Whether you're building a moderation system or just exploring NLP, this project is a great starting point.
The script:
- Downloads and extracts English and Russian toxic comment datasets.
- Merges them into training and testing sets.
- Uses TfidfVectorizer to convert text into numerical features.
- Trains a logistic regression model.
- Saves the model and vectorizer to model.pkl.
- Allows the user to input a comment and checks if it is toxic.

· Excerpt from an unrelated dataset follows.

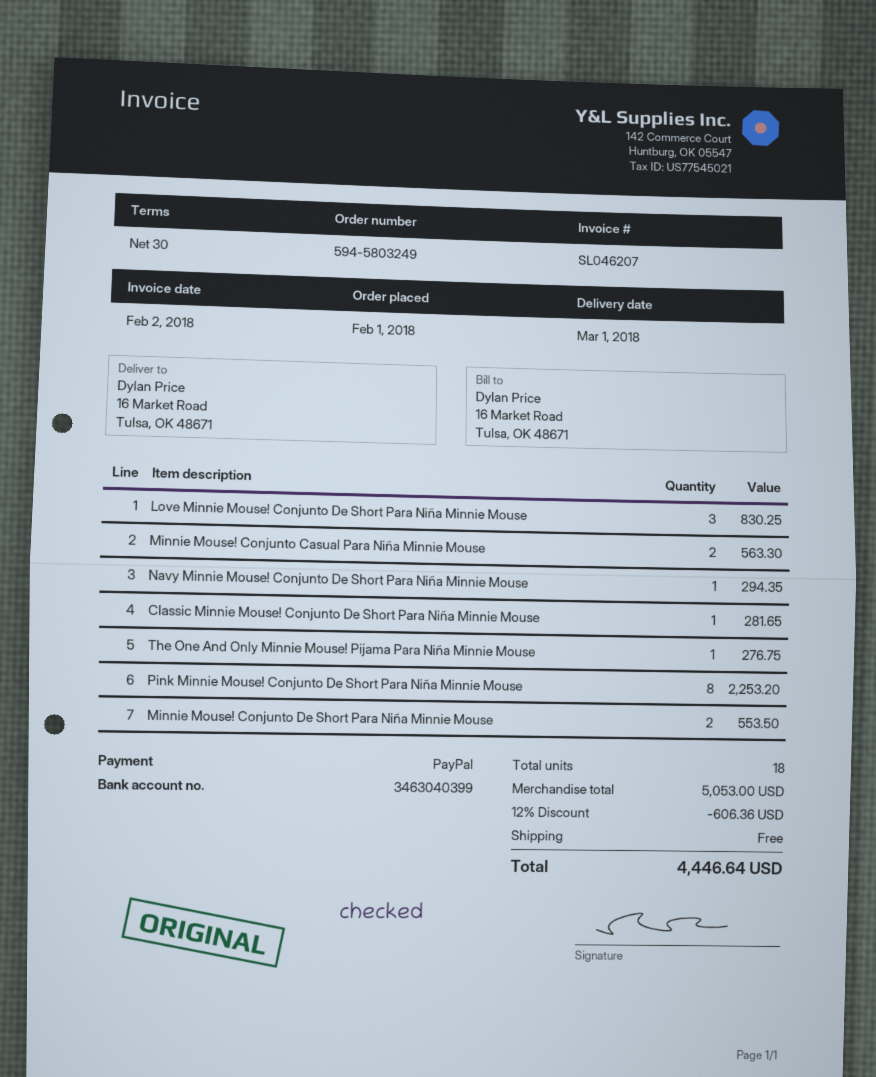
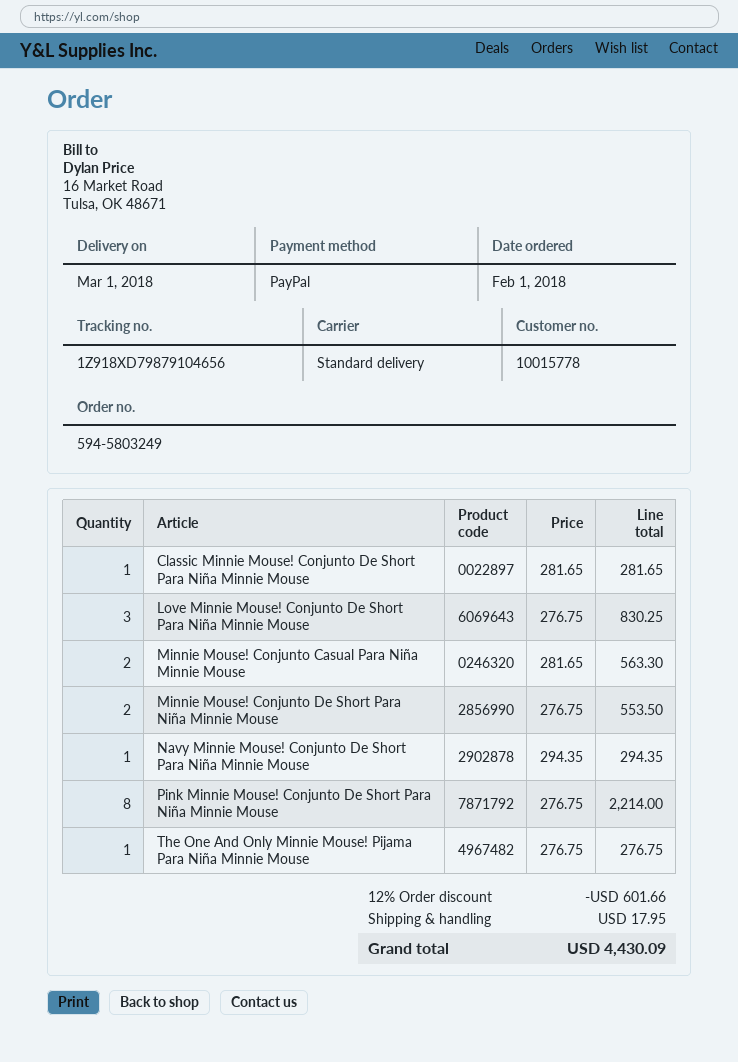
Pink Minnie Mouse! Conjunto De Short Para Niña Minnie Mouse: 8 for 2253.20 -> 8 for 2214.00
discount: 12% = 606.36 -> 12% = 601.66
shipping: 0.00 -> 17.95
total: 4446.64 -> 4430.09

Jigsaw Toxic Comment Classification Challenge:
https://www.kaggle.com/datasets/julian3833/jigsaw-toxic-comment-classification-challenge
Russian Language Toxic Comments:
https://www.kaggle.com/datasets/blackmoon/russian-language-toxic-comments
.
└── Toxic Comment Classifier AI
├── dataset
├── .gitattributes
├── .gitignore
├── LICENSE
├── main.py
├── model.pkl
├── README.md
└── requirements.txt
Clone the repository:
git clone https://github.com/pashudzu/ToxicCommentClassificationAI.git
cd ToxicCommentClassificationAI
python main.pyInstall dependencies:
pip install -r requirements.txt
| Comment | Classification |
|---|---|
| "You're stupid and nobody likes you!" | ❌ Toxic |
| "Have a great day!" | ✅ Kindness |
The model prints the accuracy score after training.
- Python 3
- scikit-learn
- NLTK
- pickle
- TF-IDF vectorization
- Logistic Regression
- ✅ Supports both English and Russian comments.
- 🧪 Uses only the
toxiclabel (binary classification) - 💾 The model is saved to avoid retraining on each run.
- 🚀 Avoids retraining if a saved model exists
This project is licensed under the MIT License. Use it freely.